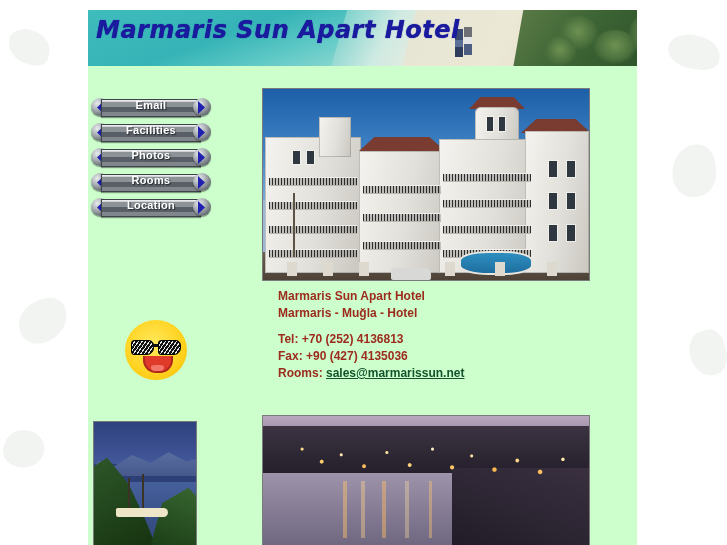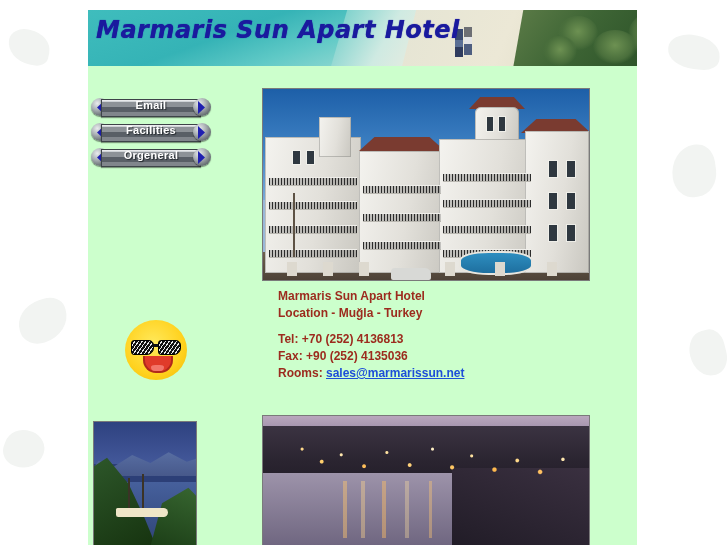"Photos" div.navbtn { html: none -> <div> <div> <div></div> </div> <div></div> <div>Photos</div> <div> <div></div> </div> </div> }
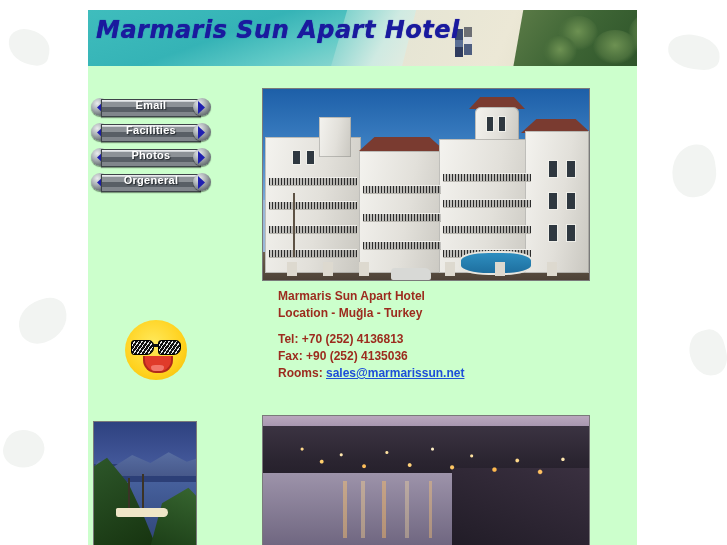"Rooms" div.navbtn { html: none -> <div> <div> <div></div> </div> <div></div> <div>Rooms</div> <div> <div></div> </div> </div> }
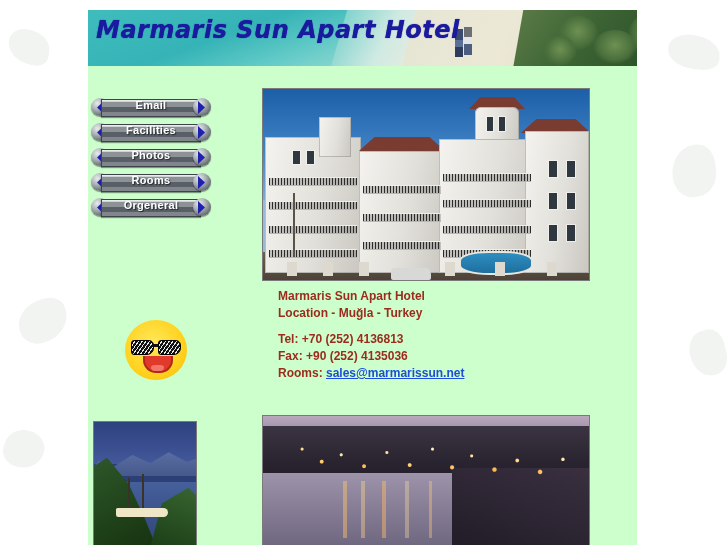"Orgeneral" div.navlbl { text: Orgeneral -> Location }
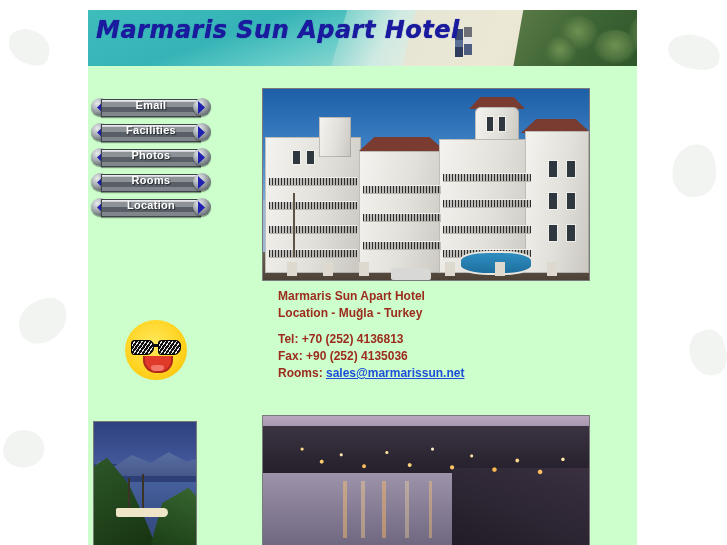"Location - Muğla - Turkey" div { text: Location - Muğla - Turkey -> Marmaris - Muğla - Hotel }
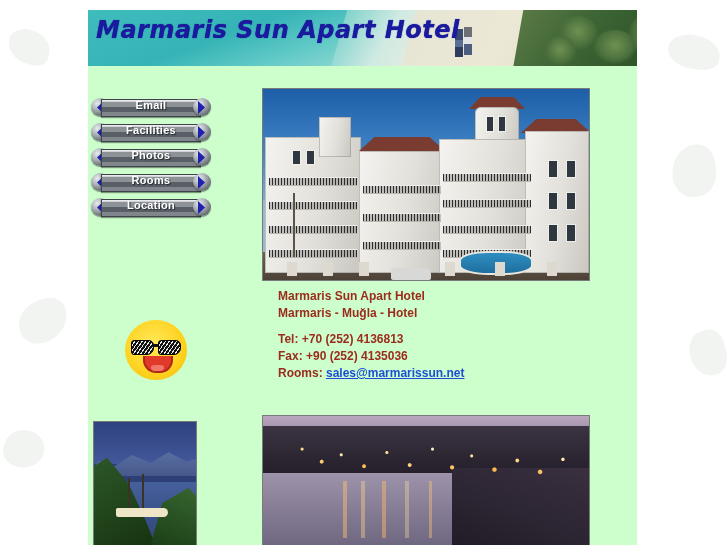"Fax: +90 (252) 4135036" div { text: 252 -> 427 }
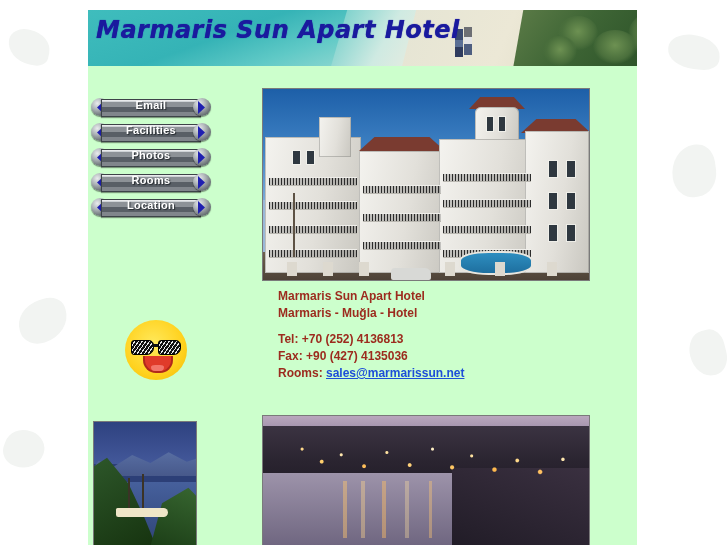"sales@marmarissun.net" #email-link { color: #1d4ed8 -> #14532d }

- **TASK INSTRUCTIONS**
Should a record include a picture, omit it from your copy and return the rest unchanged.

- **SOLUTION TO THIS PROBLEM**
"Photos" div.navbtn { html: none -> <div> <div> <div></div> </div> <div></div> <div>Photos</div> <div> <div></div> </div> </div> }
"Rooms" div.navbtn { html: none -> <div> <div> <div></div> </div> <div></div> <div>Rooms</div> <div> <div></div> </div> </div> }
"Orgeneral" div.navlbl { text: Orgeneral -> Location }
"Location - Muğla - Turkey" div { text: Location - Muğla - Turkey -> Marmaris - Muğla - Hotel }
"Fax: +90 (252) 4135036" div { text: 252 -> 427 }
"sales@marmarissun.net" #email-link { color: #1d4ed8 -> #14532d }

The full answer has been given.